Должен признаться, когда я почувствовал, как красноречиво говорило за себя
то, что они делали, - контуры моего рисунка на мгновение смазались, и
изображение поплыло. Они признали свою несостоятельность, но не могли
смириться с мыслью о грозящей им гибели. Они в замешательстве склонили
головы перед жестоким и противоестественным законом, в силу которого
реальность могла оказаться намного ниже в цене, чем иллюзия; но они не
хотели умирать с голоду. Если мои слуги ходят у меня в натурщиках, почему
бы моим натурщикам не пойти ко мне в услужение? Можно поменяться ролями:
те будут позировать, изображая леди и джентльменов, а _они_ будут за них
работать, и тогда им не придется уходить из мастерской. Это был
безмолвный, но страстный призыв, - они взывали ко мне не прогонять их.
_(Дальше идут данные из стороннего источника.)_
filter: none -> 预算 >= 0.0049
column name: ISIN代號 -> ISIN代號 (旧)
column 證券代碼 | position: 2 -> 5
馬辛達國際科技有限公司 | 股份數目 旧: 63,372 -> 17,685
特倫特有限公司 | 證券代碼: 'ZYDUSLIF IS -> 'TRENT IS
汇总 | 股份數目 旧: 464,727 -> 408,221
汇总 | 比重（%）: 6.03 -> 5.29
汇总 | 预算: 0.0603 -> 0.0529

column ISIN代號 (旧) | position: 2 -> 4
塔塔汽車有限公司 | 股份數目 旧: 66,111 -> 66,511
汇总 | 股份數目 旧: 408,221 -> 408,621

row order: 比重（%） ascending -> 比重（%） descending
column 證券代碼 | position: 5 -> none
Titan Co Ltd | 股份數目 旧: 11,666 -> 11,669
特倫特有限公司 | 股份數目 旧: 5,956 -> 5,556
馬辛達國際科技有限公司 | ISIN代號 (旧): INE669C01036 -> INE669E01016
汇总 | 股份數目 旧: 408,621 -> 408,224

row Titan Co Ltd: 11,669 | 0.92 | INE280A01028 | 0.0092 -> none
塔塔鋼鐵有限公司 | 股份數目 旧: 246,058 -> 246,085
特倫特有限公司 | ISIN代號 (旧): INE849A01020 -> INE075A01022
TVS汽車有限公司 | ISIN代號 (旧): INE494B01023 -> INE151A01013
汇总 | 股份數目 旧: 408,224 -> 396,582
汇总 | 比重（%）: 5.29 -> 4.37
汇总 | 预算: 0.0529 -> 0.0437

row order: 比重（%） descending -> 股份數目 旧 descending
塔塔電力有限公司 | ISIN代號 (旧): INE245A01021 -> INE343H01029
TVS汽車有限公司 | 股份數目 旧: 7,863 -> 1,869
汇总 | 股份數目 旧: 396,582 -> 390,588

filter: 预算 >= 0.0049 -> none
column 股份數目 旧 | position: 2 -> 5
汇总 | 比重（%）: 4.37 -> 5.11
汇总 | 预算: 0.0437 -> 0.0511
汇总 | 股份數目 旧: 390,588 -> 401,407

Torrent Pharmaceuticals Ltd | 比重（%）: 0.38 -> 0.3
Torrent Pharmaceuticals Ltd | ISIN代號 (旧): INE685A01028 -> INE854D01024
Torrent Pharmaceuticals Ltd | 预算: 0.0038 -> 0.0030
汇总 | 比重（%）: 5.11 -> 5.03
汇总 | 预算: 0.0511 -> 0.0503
"Разрешите нам остаться, мы будем делать _все_", - вот что они хотели
сказать.
Когда все это свалилось на меня, мое вдохновение улетучилось. Карандаш
выпал у меня из рук; сеанс был сорван, и я отослал моих натурщиков,
которые тоже были явно сбиты с толку, оробели и притихли. Я остался
наедине с майором и его женой и пережил несколько очень неприятных минут.
Он вложил их мольбу в одну фразу: "Так вот я и говорю: а может, все-таки
возьмете нас?" Я не мог их взять - было бы слишком больно смотреть, как
они выносят мое помойное ведро; но я сделал вид, что у меня найдется для
них работа еще примерно на неделю. Затем я дал им денег, чтобы они
поскорее уходили, и больше я их не видел. Заказ на следующие тома я
все-таки получил, но мой друг Хоули твердит, что ущерб, нанесенный мне
майором и миссис Монарк, дает себя знать и сейчас: это из-за них я свернул
с прямого пути. Если это и правда, я не жалею, что заплатил за
преподнесенный мне урок.
КОММЕНТАРИИ
1. Килберн - в конце XIX века северо-западный окраинный район Лондона.
2. Так звали жившего в первой половине XVII века автора книг "Правдивое
известие о сражении в Новой Англии между англичанами и дикарями" (1638) и
"Плач Германии" (1638). Однако, по-видимому, здесь это реальное лицо не
имеется в виду. Джеймс имел обыкновение выписывать в тетрадь различные
имена, фамилии, названия, которые могли бы ему пригодиться впоследствии.
Возможно, что именно так обстояло дело и в данном случае.
3. Мейда Вейл - улица, начинающаяся в Килберне и идущая по направлению
к Гайд-парку.
4. Букингемский дворец - королевская резиденция в Лондоне.
5. Имеется в виду собор святого Петра в Риме.